Repeat only the lines below from the one that contains "[100,1140,263,1161] // $wgRawHtml" through the final line, exactly. Omit pictures.

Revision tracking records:

=== Section Start ===

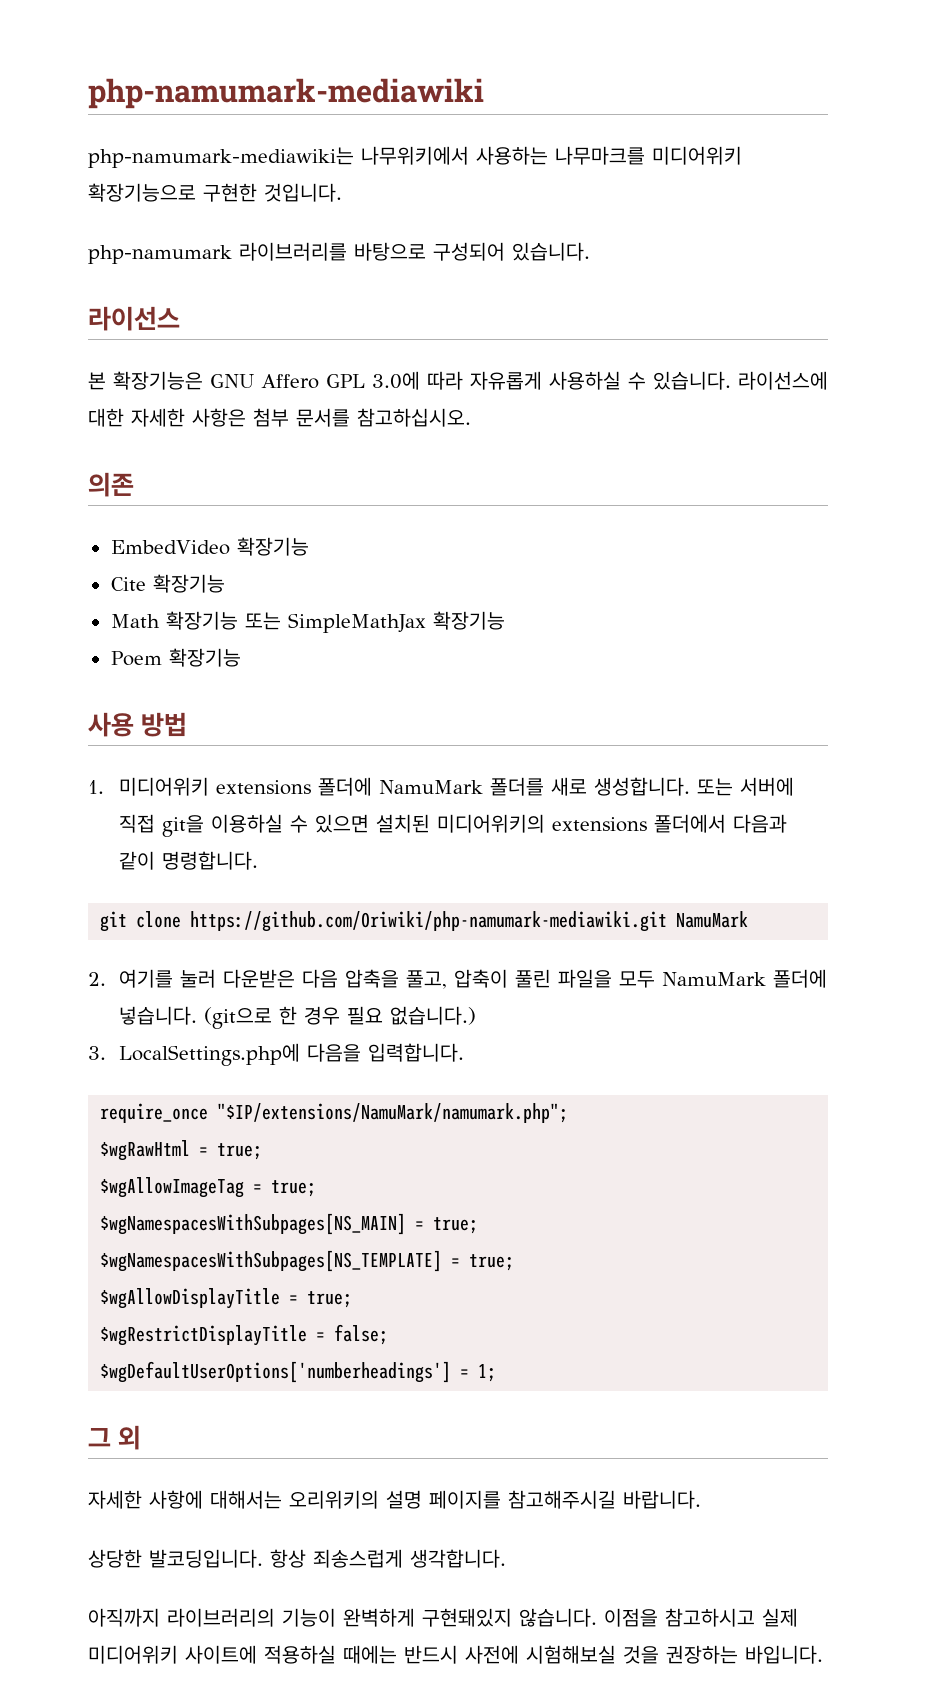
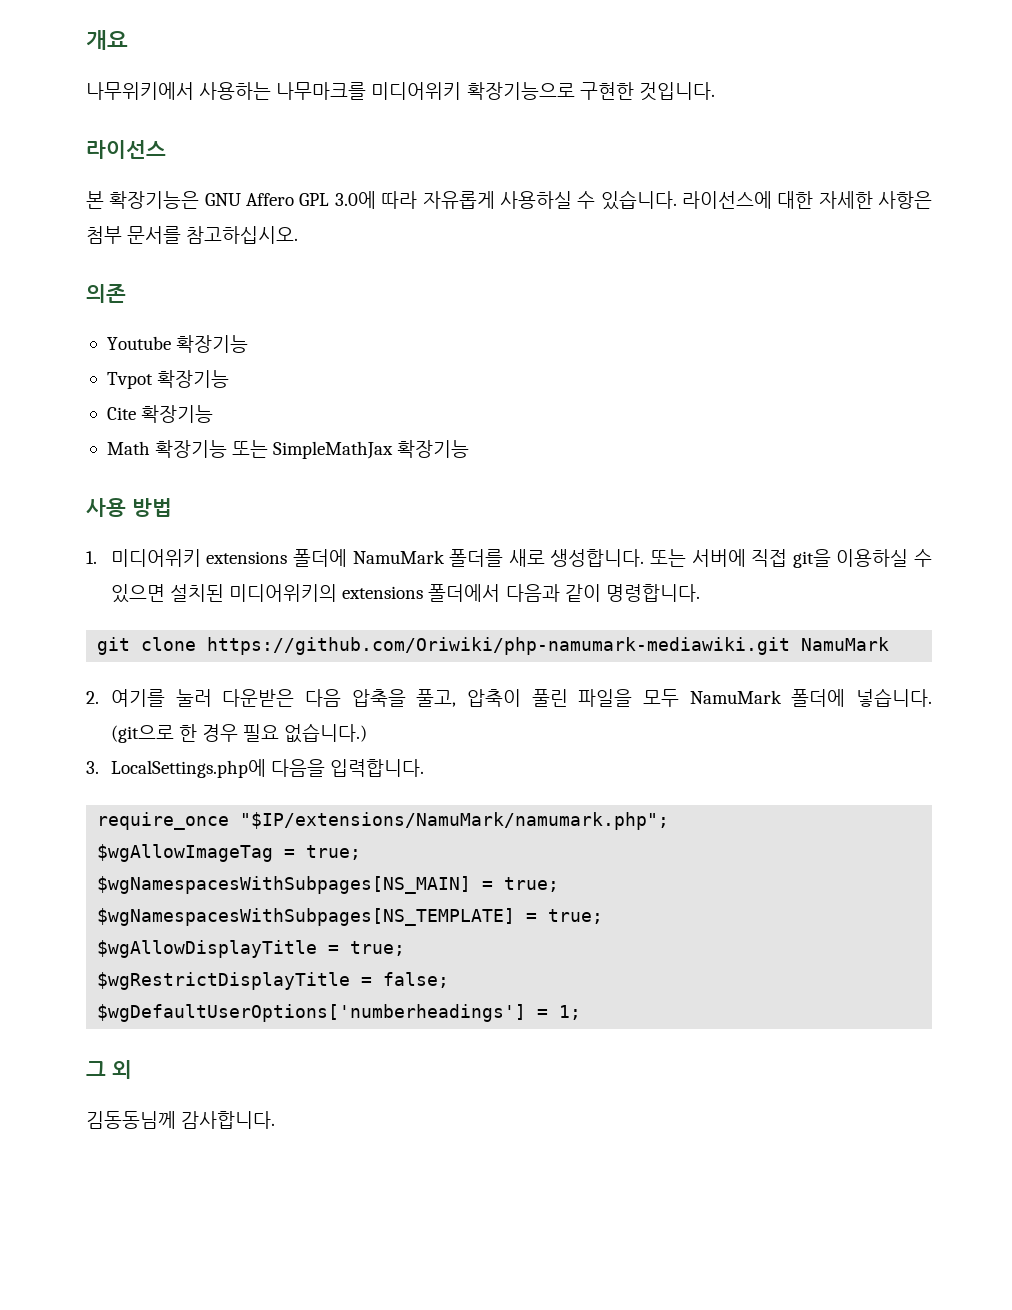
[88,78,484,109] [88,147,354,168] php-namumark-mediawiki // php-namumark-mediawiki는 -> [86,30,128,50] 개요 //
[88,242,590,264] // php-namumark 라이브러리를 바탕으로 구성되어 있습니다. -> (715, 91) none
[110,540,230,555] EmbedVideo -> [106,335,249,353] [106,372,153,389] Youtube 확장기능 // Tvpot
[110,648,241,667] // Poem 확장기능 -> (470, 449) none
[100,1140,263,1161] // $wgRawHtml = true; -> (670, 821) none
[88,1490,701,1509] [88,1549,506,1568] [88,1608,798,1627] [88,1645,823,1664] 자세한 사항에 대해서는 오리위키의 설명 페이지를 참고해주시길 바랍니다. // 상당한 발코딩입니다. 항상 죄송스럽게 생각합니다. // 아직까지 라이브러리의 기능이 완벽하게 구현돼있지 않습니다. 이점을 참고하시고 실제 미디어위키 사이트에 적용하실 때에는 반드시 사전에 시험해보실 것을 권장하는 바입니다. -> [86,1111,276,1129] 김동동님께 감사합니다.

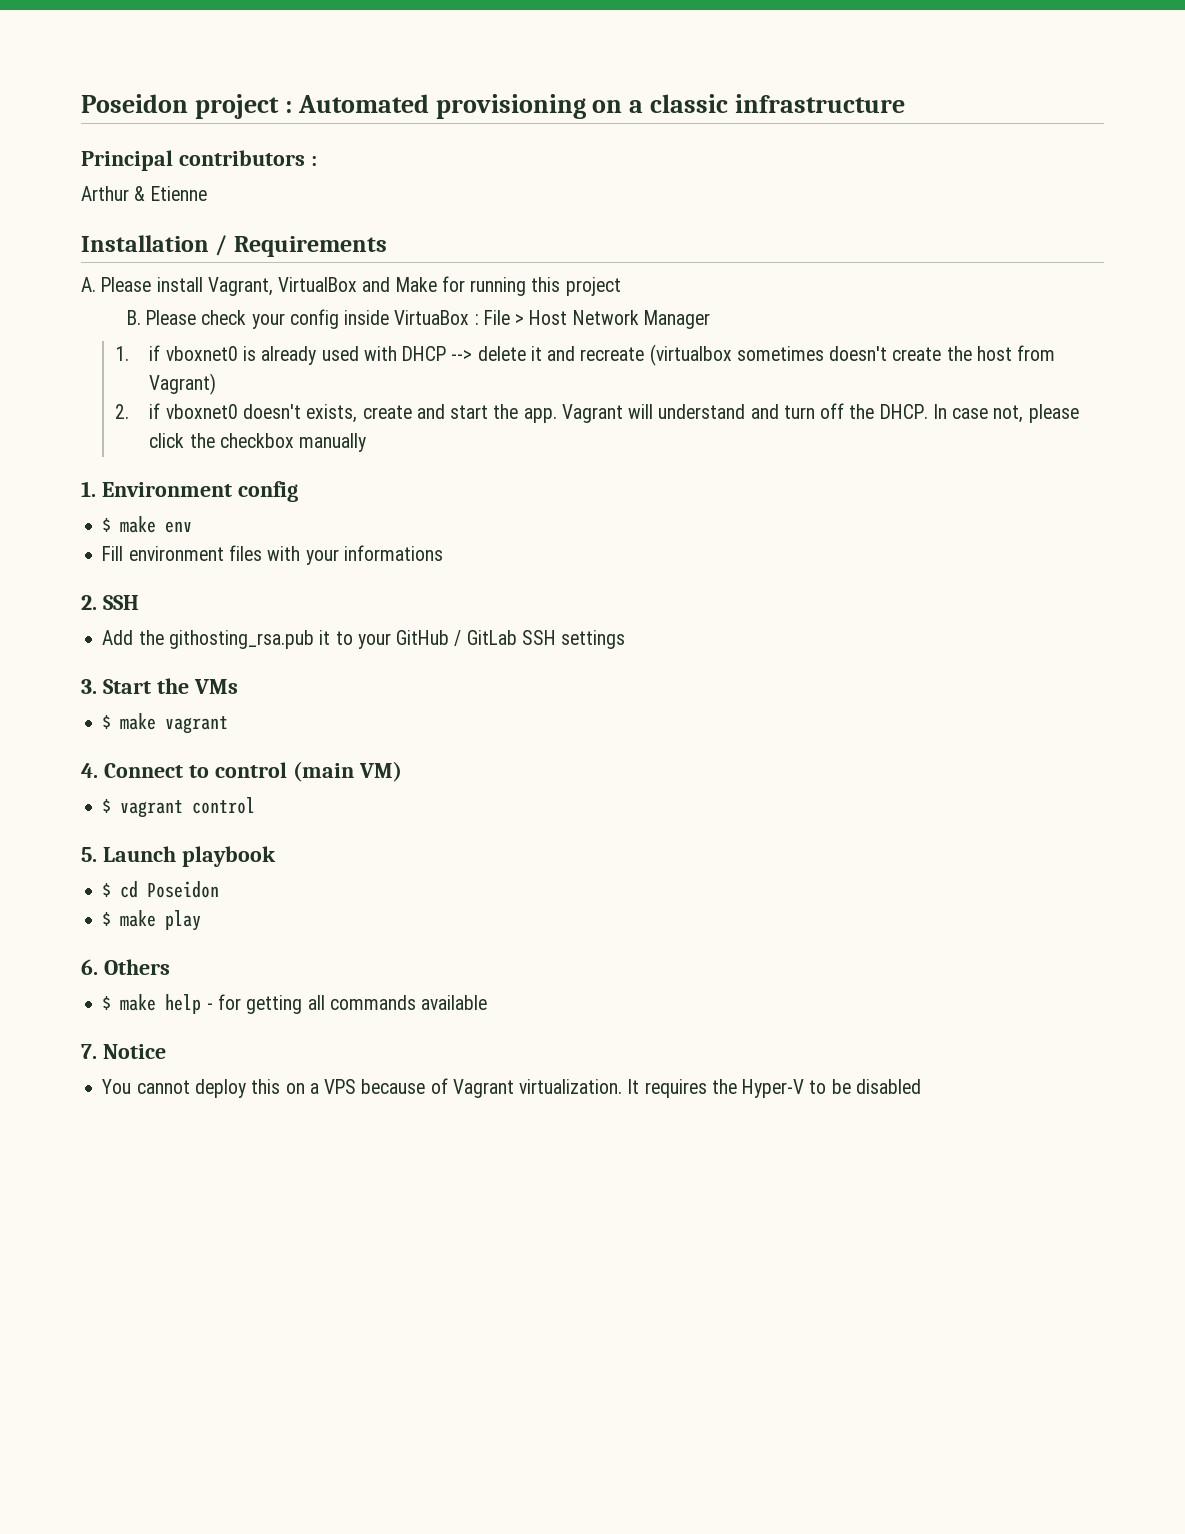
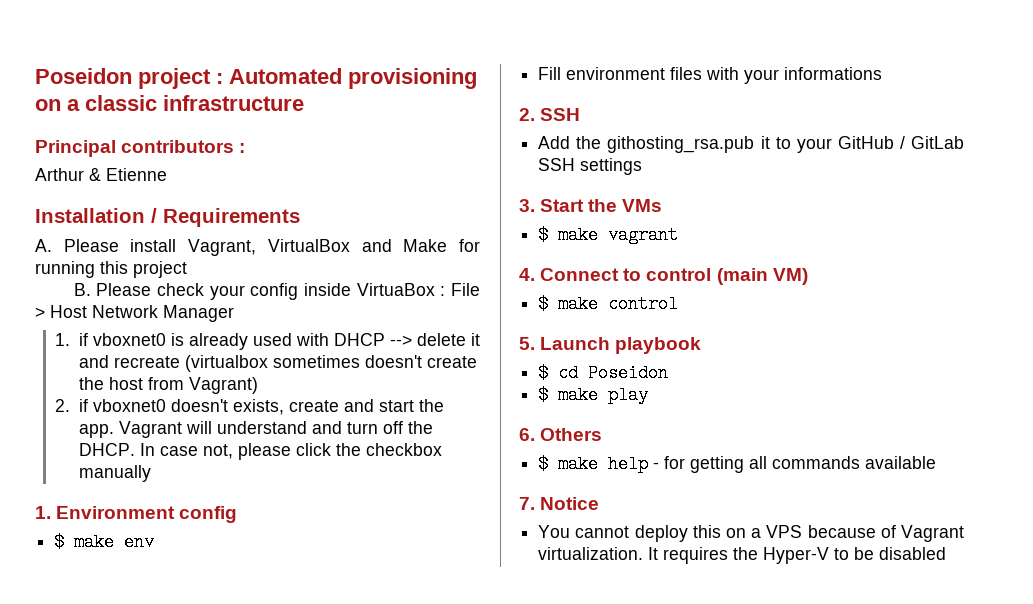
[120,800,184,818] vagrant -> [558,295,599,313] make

=== Section End ===

SOLVED PROBLEM:
[100,1140,263,1161] // $wgRawHtml = true; -> (670, 821) none
[88,1490,701,1509] [88,1549,506,1568] [88,1608,798,1627] [88,1645,823,1664] 자세한 사항에 대해서는 오리위키의 설명 페이지를 참고해주시길 바랍니다. // 상당한 발코딩입니다. 항상 죄송스럽게 생각합니다. // 아직까지 라이브러리의 기능이 완벽하게 구현돼있지 않습니다. 이점을 참고하시고 실제 미디어위키 사이트에 적용하실 때에는 반드시 사전에 시험해보실 것을 권장하는 바입니다. -> [86,1111,276,1129] 김동동님께 감사합니다.

[120,800,184,818] vagrant -> [558,295,599,313] make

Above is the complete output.